The "old" way with AKS was to do create secret as you mentioned. That is no longer recommended.

The "new" way is to attach the container registry. This article explains the "new" way to attach ACR, and also provides a link to the old way to clear up confusion. When you create your cluster, attach with:

az aks create -n myAKSCluster -g myResourceGroup --attach-acr $MYACR

Or if you've already created your cluster, update it with:

az aks update -n myAKSCluster -g myResourceGroup --attach-acr $MYACR

Notes:

• $MYACR is just the name of your registry without the .azurecr.io. Ex: MYACR=foobar not MYACR=foobar.azurecr.io.

• After you attach your ACR, it will take a few minutes for the ImagePullBackOff to transition to Running.

This looks good to me as well. That said, the recommendation is not to use the admin account, rather a service principle. With the SP you gain some granular control over access rights to the ACR instance (read, contributor, owner).

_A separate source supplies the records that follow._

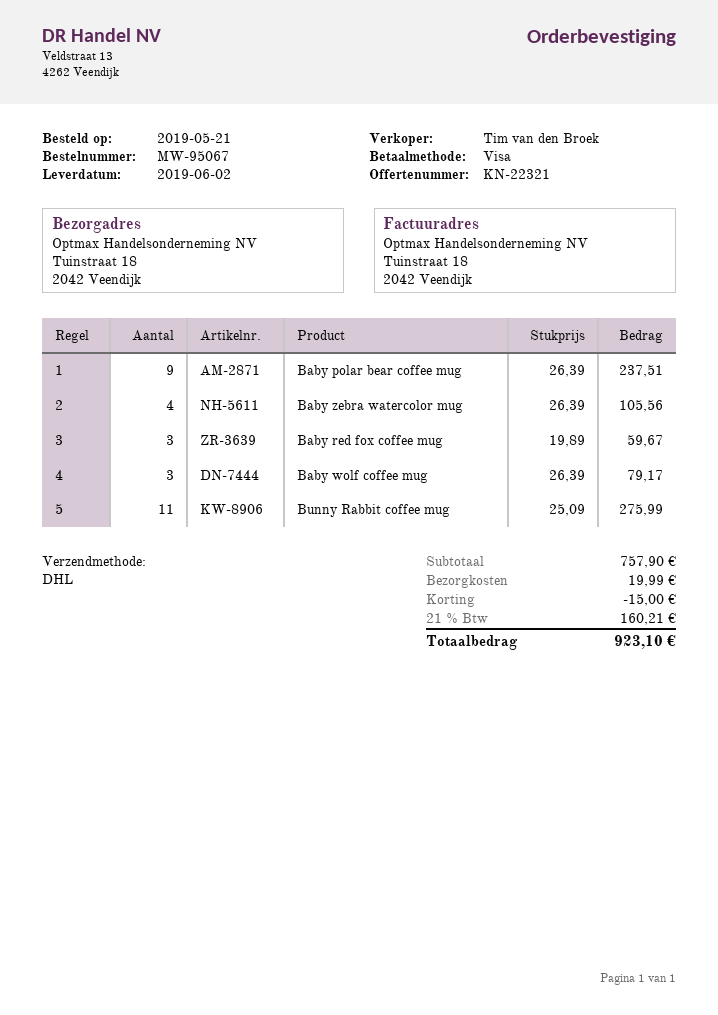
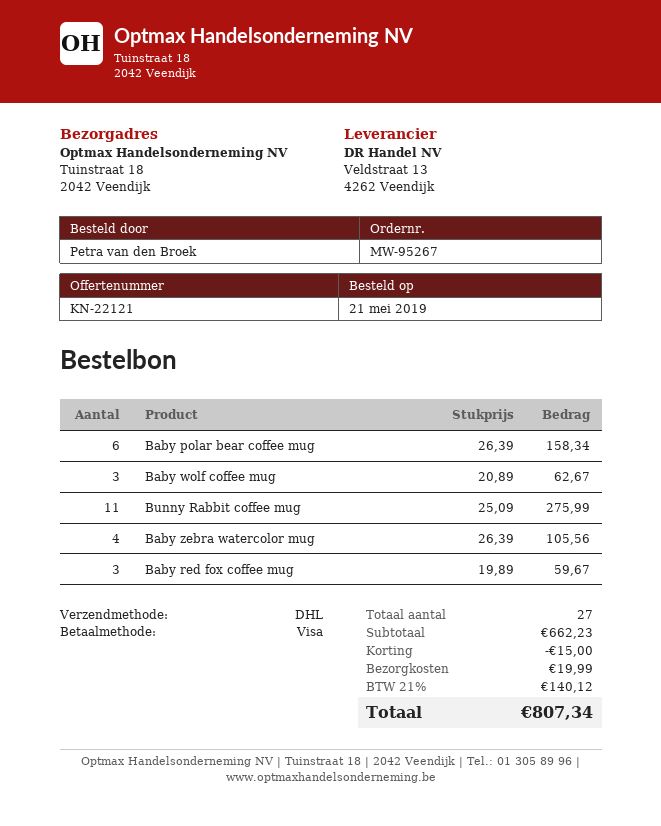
quote number: KN-22321 -> KN-22121
order number: MW-95067 -> MW-95267
Baby polar bear coffee mug: 9 x 26.39 = 237.51 -> 6 x 26.39 = 158.34
Baby wolf coffee mug: 3 x 26.39 = 79.17 -> 3 x 20.89 = 62.67
subtotal: 757.90 -> 662.23
tax: 21% = 160.21 -> 21% = 140.12
total: 923.10 -> 807.34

This doc includes two methods for authentication between AKS and ACR using service principles.

https://docs.microsoft.com/en-us/azure/container-registry/container-registry-auth-aks

It's not exactly the question case. But I was having similar issue with utilization of Attach ACR approach. My problem was with Upper case characters in the registry name. Below warning was being generated by az cli.

Uppercase characters are detected in the registry name. When using its server url in docker commands, to avoid authentication errors, use all lowercase

So ensure to use all lowercases in ACR urls on Docker commands.